9.  Awesome video recorder gets a wider field of vision.

 

to order:
Sunpak CAL-1030KIT 0.5x Wide-Angle Lens with Step Rings

I am Alex’s Wii

I just refreshed my Wii,  having decided to brush the dust off.

Things not good to do when sleepy and running on the courage of delirium (which makes me very brave,  I assure you)- try to figure out why your Wii ended up with a semi bricked control panel. Oh possibly because of an improper update in the past.

Updated it to 4.3u and voila! I lost my homebrew channel.   Panic.  Oh I try updating wiikey to new firmware, 1.99 beta. And voila, nothing.

Alas now too sleepy to continue, this hack goes into the to be continued….  pile.

I am Alex’s Westell 7501

This is a cute wifi router – sometimes you can get it cheap from the verizon store, for about 7-10 bucks, free shipping.

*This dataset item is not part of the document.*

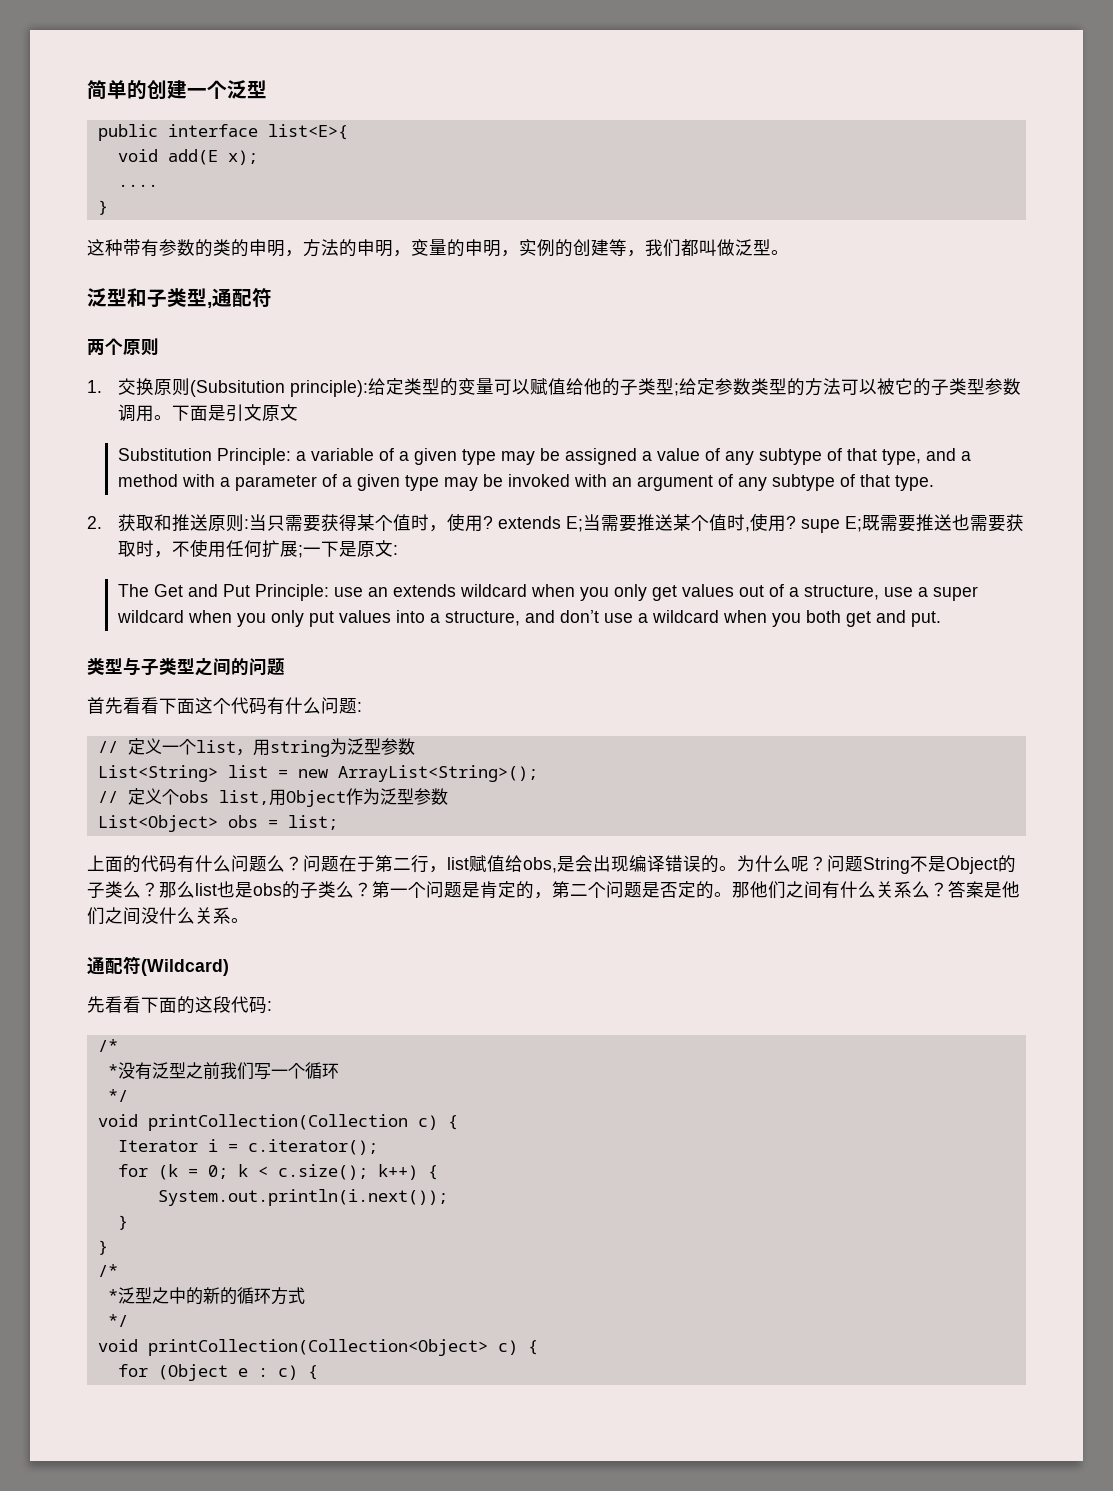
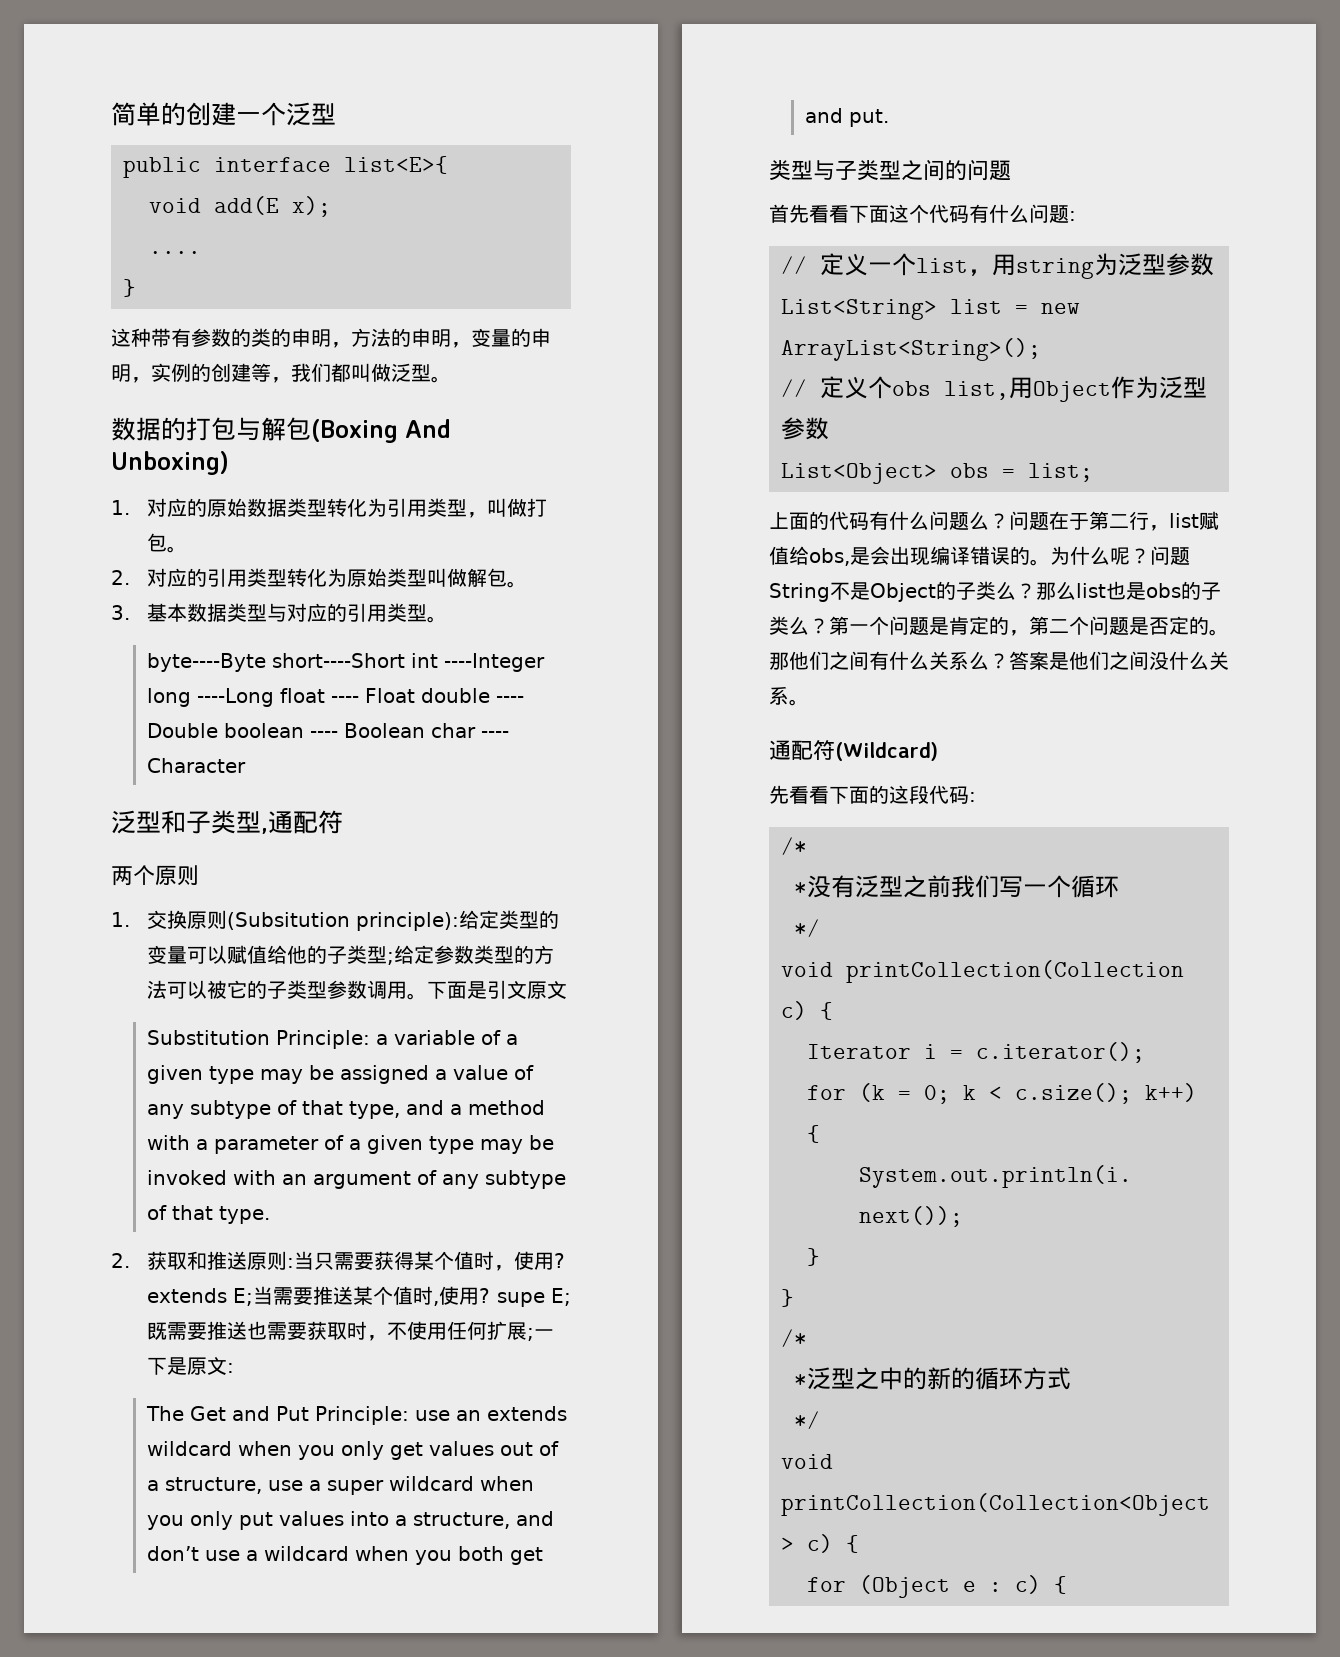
(789, 252) none -> [111,417,451,443] [111,451,229,475] [111,498,548,518] [147,533,188,553] [111,568,528,588] [111,603,448,623] [147,653,546,672] [147,688,525,707] [147,723,510,738] [147,758,247,773] // 数据的打包与解包(Boxing And Unboxing) // 1.对应的原始数据类型转化为引用类型，叫做打包。 // 2.对应的引用类型转化为原始类型叫做解包。 // 3.基本数据类型与对应的引用类型。 // byte----Byte short----Short int ----Integer long ----Long float ---- Float double ---- Double boolean ---- Boolean char ---- Character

So there’s a huge tomato hacking scene around this device – what I ended up using it for was to extend my wifi out to my garage.

hacking links here:

from:

http://slickdeals.net/forums/showthread.php?t=1874458

Steps I did to make it an additional access point in case anyone else wants to do it:

1) Plug computer into Verizon router with ethernet cable(any port except WAN).

2) Access admin page at 192.168.200.1. (username: admin password: password)

3) Cancel all the whining about not being plugged into WAN.

4) Go to Advanced–>Public Lan. Uncheck Enable DHCP Server and uncheck Public LAN Enable and Apply

5) Go Wireless Settings–>Basic Security Settings. Change the SSID to match your existing routers SSID. Change WEP key to match your existing wireless router and Apply. Note: If using WPA instead of WEP, click Advanced Security Settings and add the info from your existing router there first.

6) Go to Advanced–>Private Lan. Uncheck Enable DHCP Server

7) Change the VZ routers IP to a free address in the same range as your primary router. (For most that would be something like 192.168.1.254, assuming your primary router is 192.168.1.1) and Apply. This is the address you will use to access the VZ router for any further configuration.

8) Now unplug your computer. Plug ethernet cable into VZ router(any port except WAN) and plug the other end into your network.

and voila – full sonic fusion 14MBps network speed in the garage.